Israeli forces often target schools and other educational facilities and tends to use excessive force against students and teaching staff, in further violation of international law.
“Fifty-eight education-related incidents affecting 11,935 children were reported in the West Bank in 2013, resulting in damage to school facilities, interruption of classes and injury to children,” according to the United Nations Special Representative for Children and Armed Conflict.
The organization reported that “forty-one incidents involved Israeli security forces operations near or inside schools, forced entry without forewarning, the firing of tear gas canisters and sound bombs into school yards and, in some cases, structural damage to schools.”
In related news, the principal of al-Hussein Ibn Ali school, in Hebron, as well as the school secretary and janitor have fallen ill after receiving a suspicious package on Sunday, a local official said.
Director of the Hebron branch of the Palestinian Ministry of Education Bassam Tahboub told Ma'an News Agency that the three employees began suffering from nausea and dizziness immediately after opening an envelope that had arrived from Italy.
"When the school principal, Abd al-Muati Abu Sneina, opened it in the presence of secretary Fadi Shehada and janitor Nidal al-Qawasmi, they all started to sneeze in an unusual way and they had nausea and dizziness before they were evacuated to the public hospital of Hebron," he said.

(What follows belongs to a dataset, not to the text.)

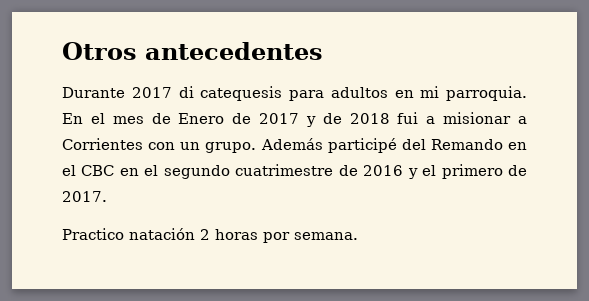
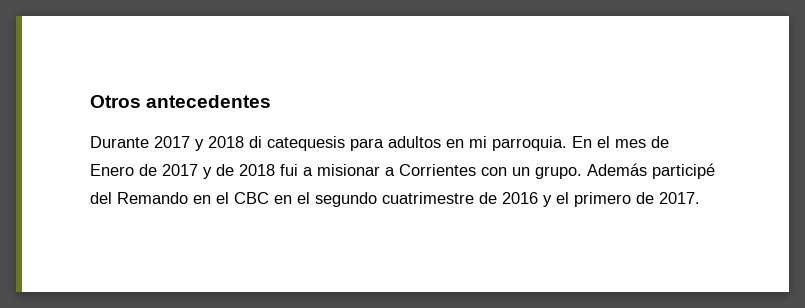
(172, 92) none -> [195,136,244,151] y 2018
[62,228,358,243] // Practico natación 2 horas por semana. -> (700, 198) none

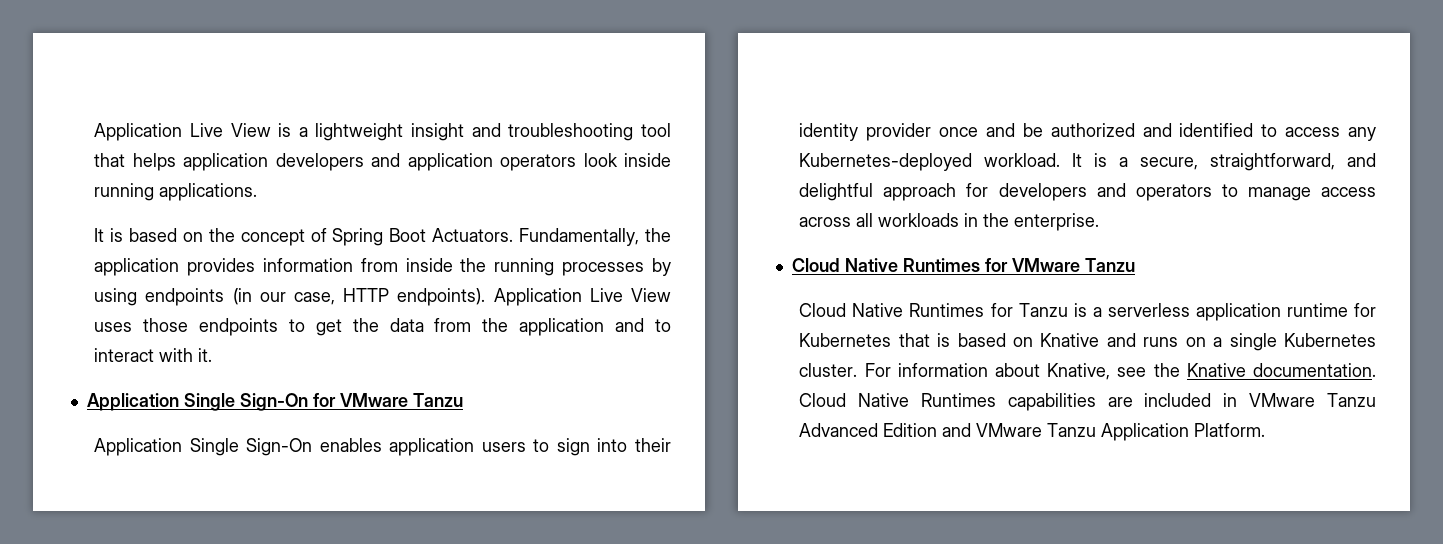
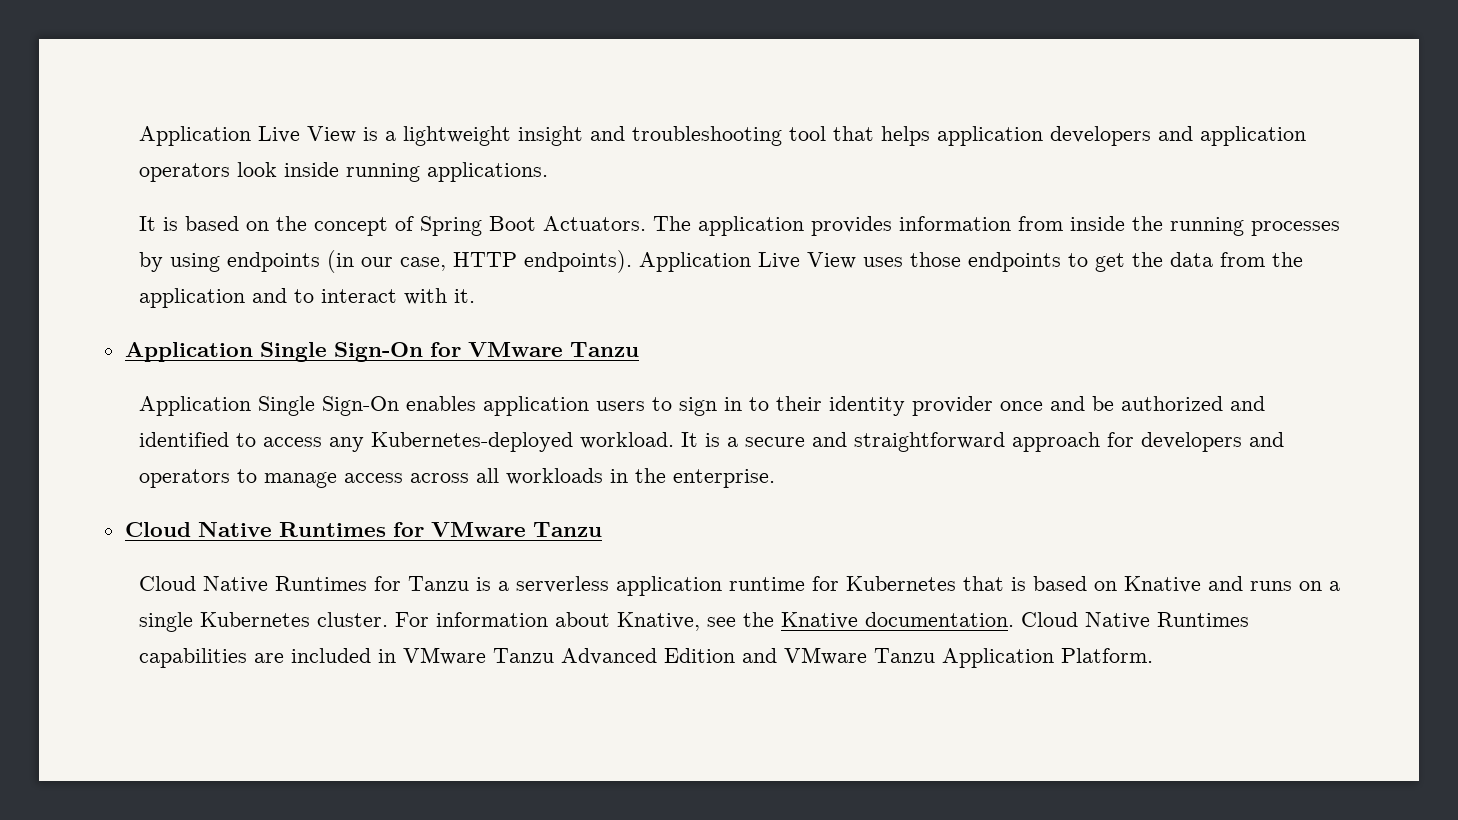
[519,228,672,246] Fundamentally, the -> [652,216,691,231] The
[597,438,628,452] into -> [723,397,769,411] in to
[1140,153,1376,171] [799,183,874,201] secure, straightforward, and delightful -> [744,432,1005,452] secure and straightforward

Director of the area's public hospital, Abdullah al-Qawasmi, said that the three would remain in the hospital for follow up, though he confirmed that the three are in stable condition.
They are suffering from agitation and continuous sneezing caused by a "gluey material wrapped in cellophane inside the envelope," he further stated.
The material has been sent to governmental laboratories to be tested, while Palestinian security services have launched an investigation into the incident.
The case is the third of its kind in Hebron in recent weeks.
See also: 12/10/14 Mayor of Hebron Sent Toxic Substance and Death Threats
Israeli bulldozers, Sunday, razed agricultural lands belonging to Palestinians in Khirbet al-Taweel, located to the south of Nablus. Two Hebron district schools were also reported to have been targeted with unnecessary violence.
Member of the anti-settlement committee in Aqraba, Yousif Dirieh, told WAFA Palestinian News & Info Agency that Israeli bulldozers razed several dunams of land planted with wheat crops in the locale, destroying the harvest.
Soldiers also set up earth mounds in the area, as a prelude for military training exercises.
Israeli forces follow a systematic policy of targeting agricultural land that is considered to be the main livelihood of Palestinians, as an attempt to force residents to leave their land, for the benefit of settlement expansion.
The occupied West Bank is also a scene of frequent settler attacks against Palestinians and their property, including physical assaults on farmers, in addition to crop theft and/or destruction, which is often done under the protection of Israeli soldiers.
WAFA notes that settler attacks against Palestinian farmers increase significantly during the olive harvest season.
Farmers often complain of sewage water pumped from nearby settlements into their land, thus destroying their crops.
The PNN reports that eyewitnesses and Palestinian shepherds, Sunday, complained about factories in the industrial zone of "Burkhan" Israeli settlement, near Salfit, in the northern West Bank, as settlers routinely dump their waste-water into the region's valleys over the weekend.
Researcher Khaled Ma'ali said that the waste-water from Borkan factory is not poured gradually but, rather, all at once.
The four industrial zones pouring the "skunk water" into the Salfit valleys are located in Ariel, Borkan, Amanoel and Zahav illegal settlements, according to eyewitnesses.
Ma'ali assured that the environmental pollution caused by the settlements' industrial zones takes long years to recover, and will cause extensive environmental destruction.
He is calling on environment organizations to hold Israeli authorities accountable for the damage it is causing, and to compensate those affected.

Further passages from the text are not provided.